TASK BRIEF: What is needed is every line of the material that contains "span".

SOURCE INFORMATION:
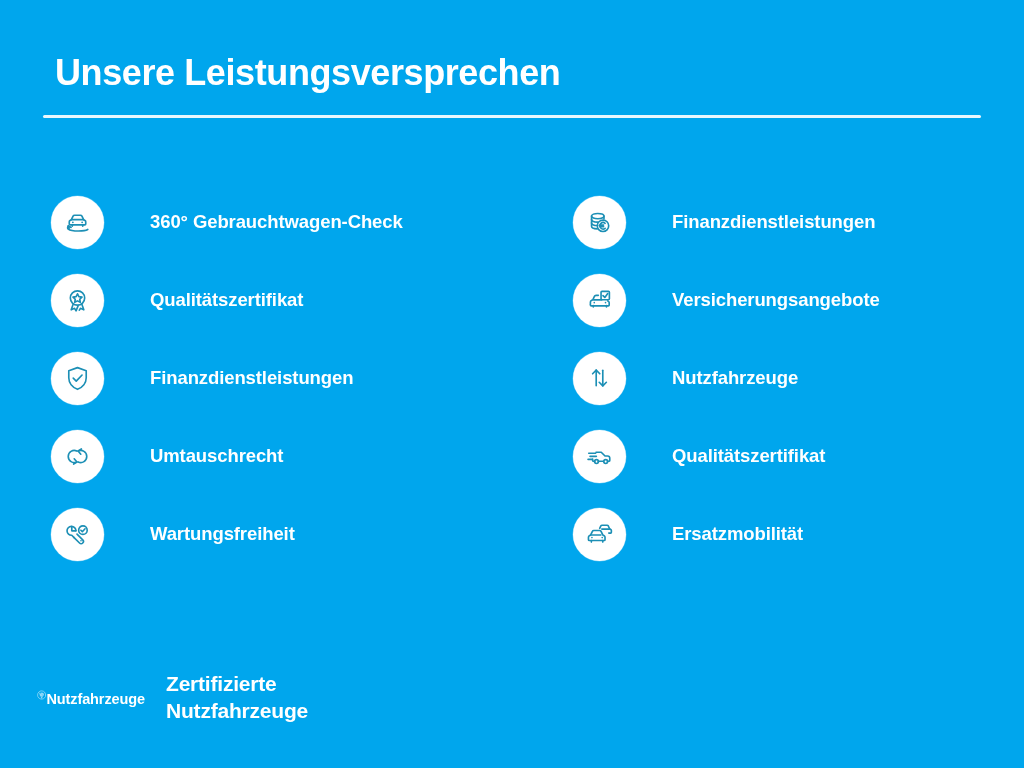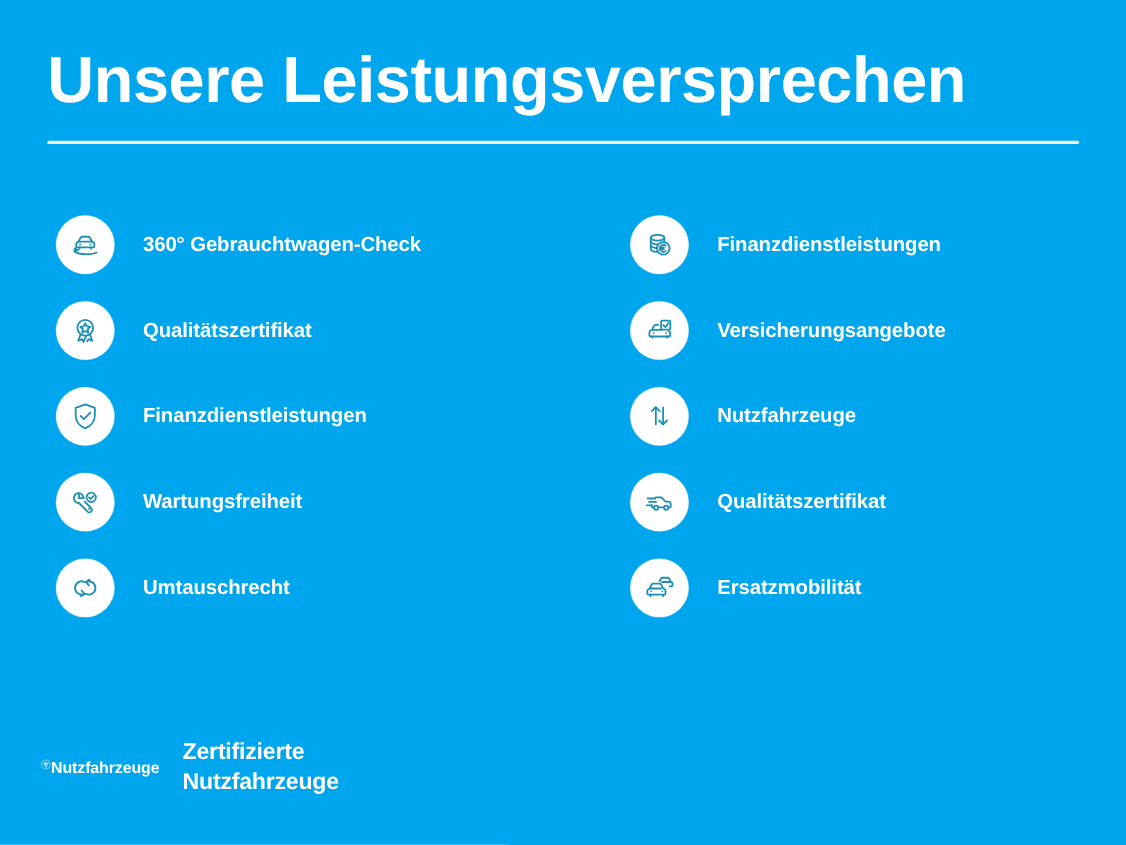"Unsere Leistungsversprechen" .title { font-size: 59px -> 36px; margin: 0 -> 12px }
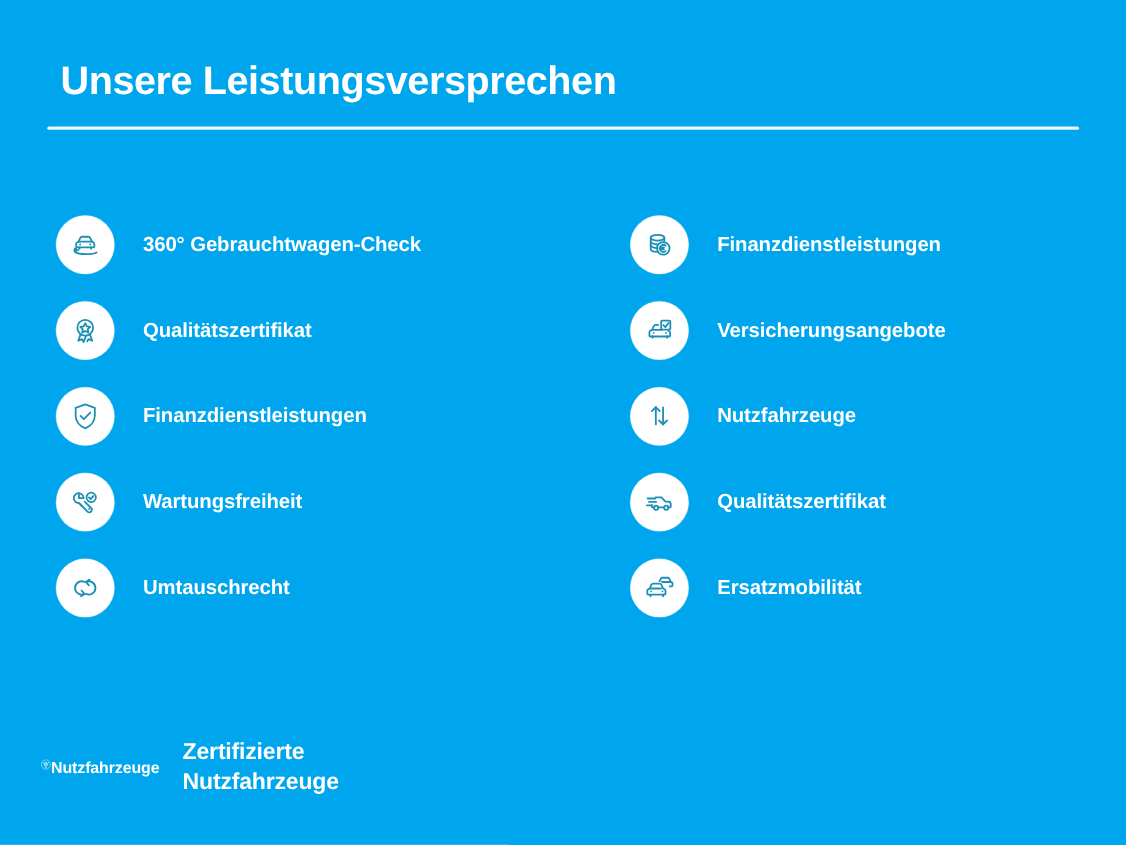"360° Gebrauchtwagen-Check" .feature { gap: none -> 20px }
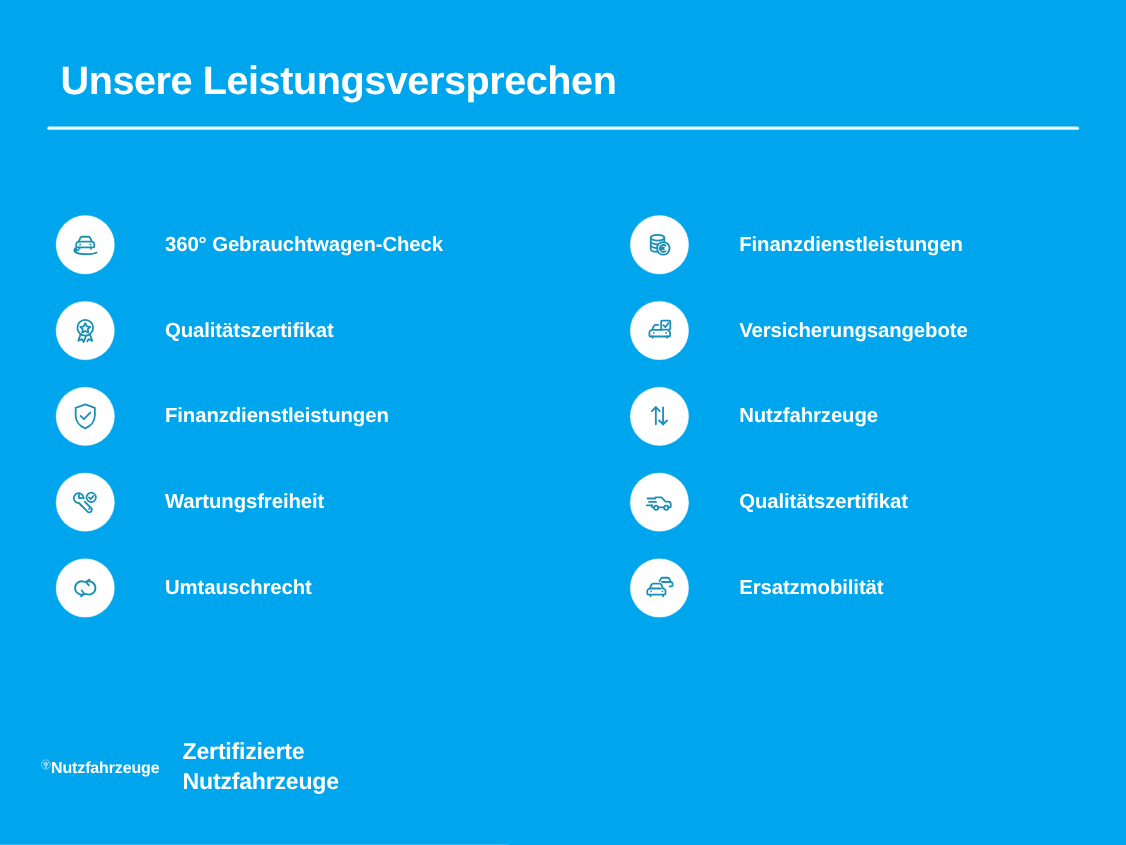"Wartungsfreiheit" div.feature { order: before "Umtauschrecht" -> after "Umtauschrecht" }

--

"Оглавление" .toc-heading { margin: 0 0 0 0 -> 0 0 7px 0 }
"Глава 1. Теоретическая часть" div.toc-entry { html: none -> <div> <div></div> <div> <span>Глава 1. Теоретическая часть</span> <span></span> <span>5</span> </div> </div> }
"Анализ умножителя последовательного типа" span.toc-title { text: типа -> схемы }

REPLY:
"Глава 1. Теоретическая часть" div.toc-entry { html: none -> <div> <div></div> <div> <span>Глава 1. Теоретическая часть</span> <span></span> <span>5</span> </div> </div> }
"Анализ умножителя последовательного типа" span.toc-title { text: типа -> схемы }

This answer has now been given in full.